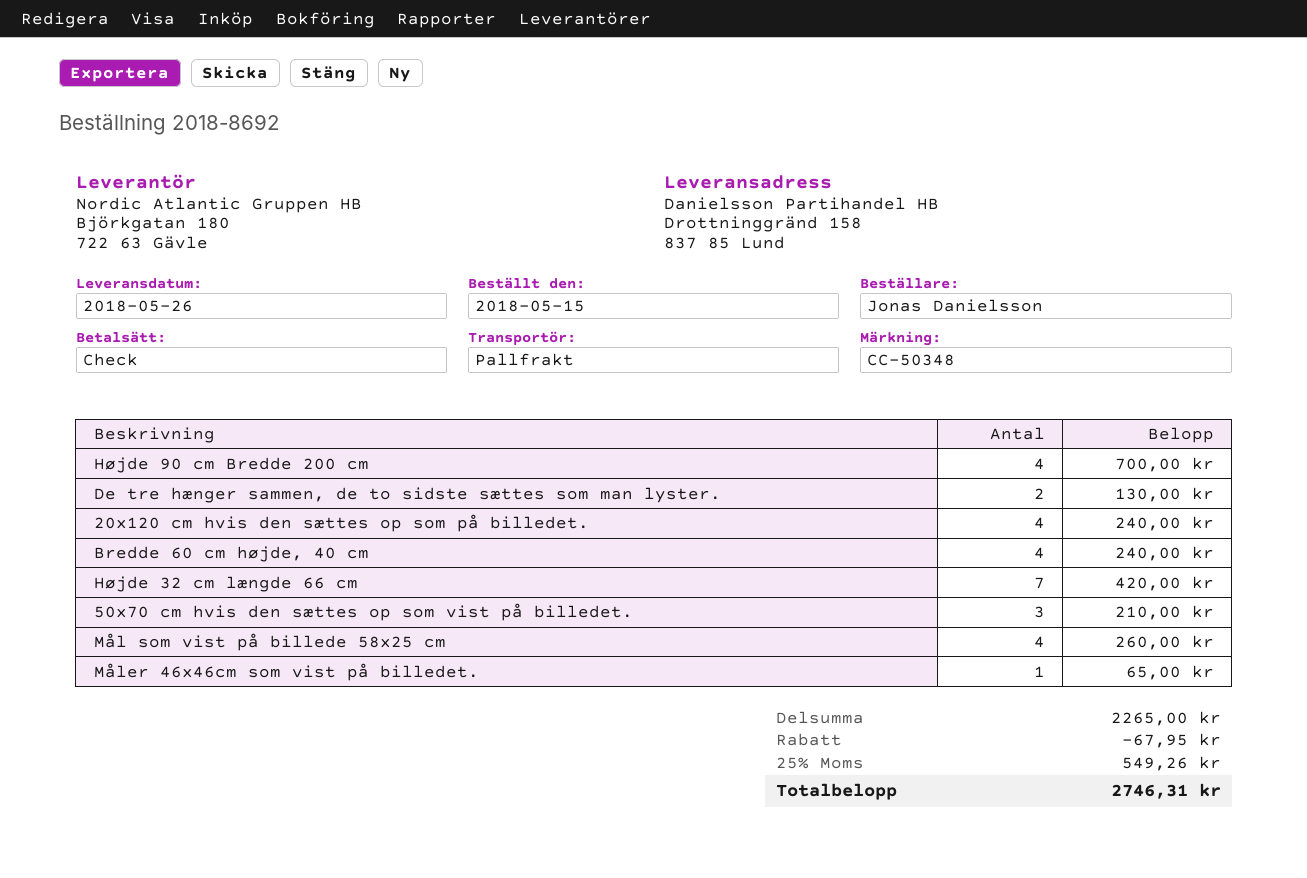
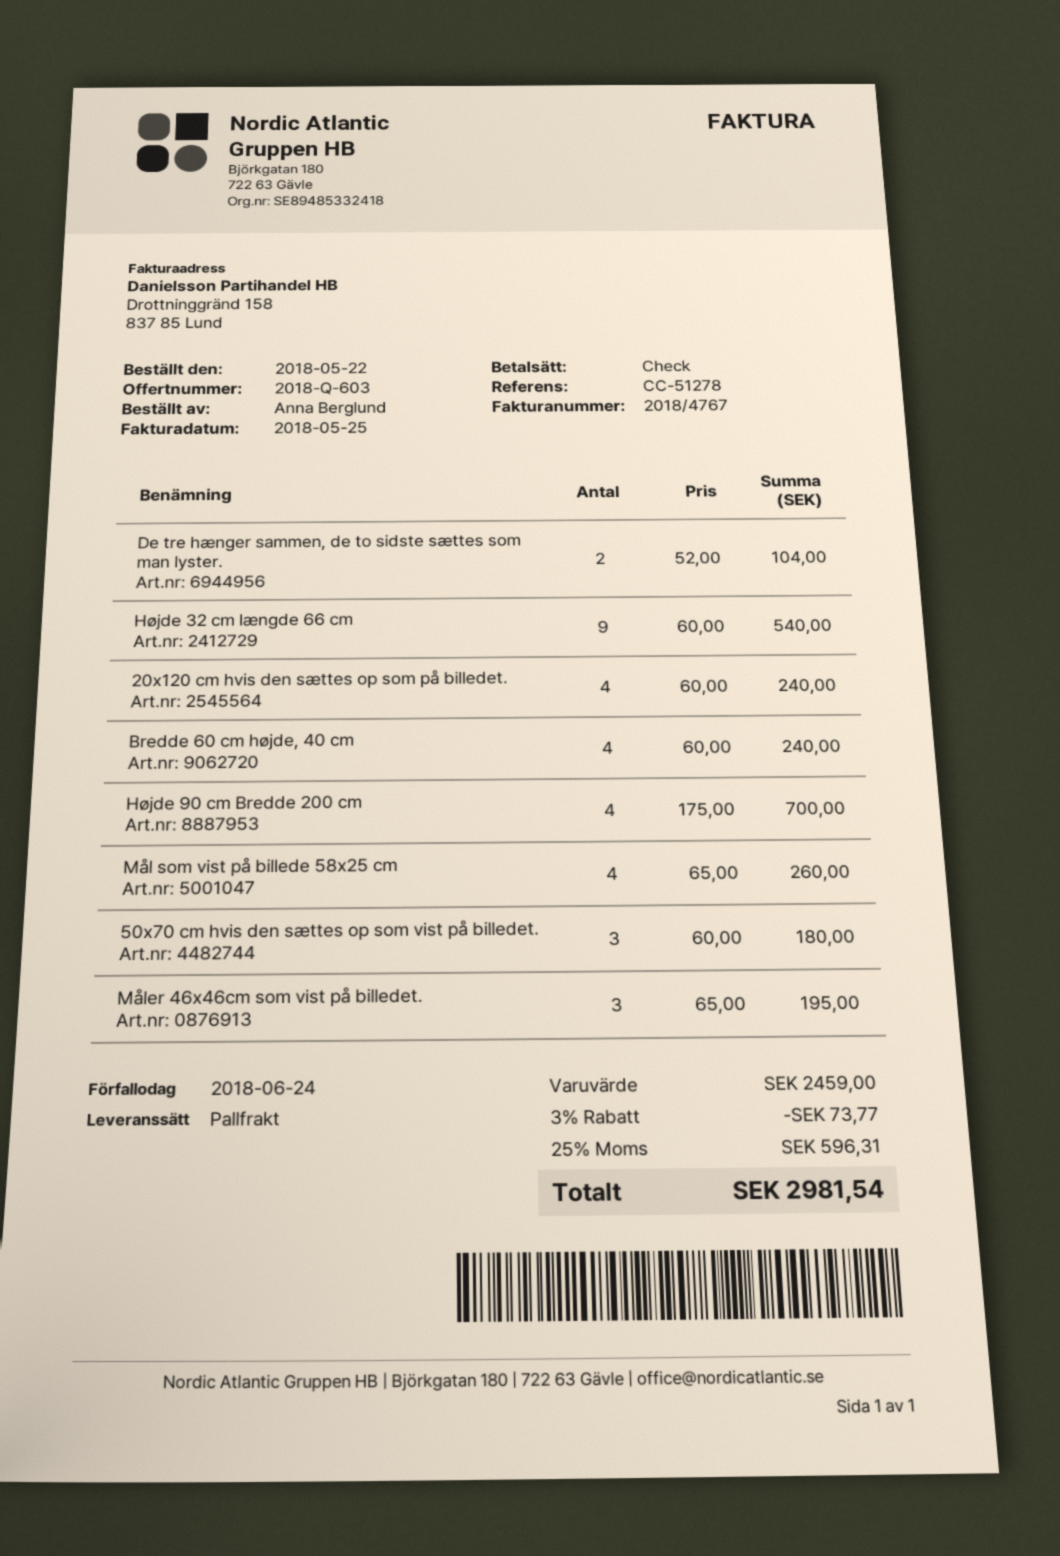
order date: 2018-05-15 -> 2018-05-22
reference: CC-50348 -> CC-51278
ordered by: Jonas Danielsson -> Anna Berglund
De tre hænger sammen, de to sidste sættes som man lyster.: 2 for 130.00 -> 2 for 104.00
Højde 32 cm længde 66 cm: 7 for 420.00 -> 9 for 540.00
50x70 cm hvis den sættes op som vist på billedet.: 3 for 210.00 -> 3 for 180.00
Måler 46x46cm som vist på billedet.: 1 for 65.00 -> 3 for 195.00
subtotal: 2265.00 -> 2459.00
discount: 67.95 -> 73.77
tax: 25% = 549.26 -> 25% = 596.31
total: 2746.31 -> 2981.54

+ + + + + + +

_PROBLEM STATEMENT_.
Each line, beginning at the one that contains "Højde 32 cm" and continuing through the end of the records, must be written out exactly, first and last included.

_FINAL ANSWER_.
Højde 32 cm længde 66 cm: 7 for 420.00 -> 9 for 540.00
50x70 cm hvis den sættes op som vist på billedet.: 3 for 210.00 -> 3 for 180.00
Måler 46x46cm som vist på billedet.: 1 for 65.00 -> 3 for 195.00
subtotal: 2265.00 -> 2459.00
discount: 67.95 -> 73.77
tax: 25% = 549.26 -> 25% = 596.31
total: 2746.31 -> 2981.54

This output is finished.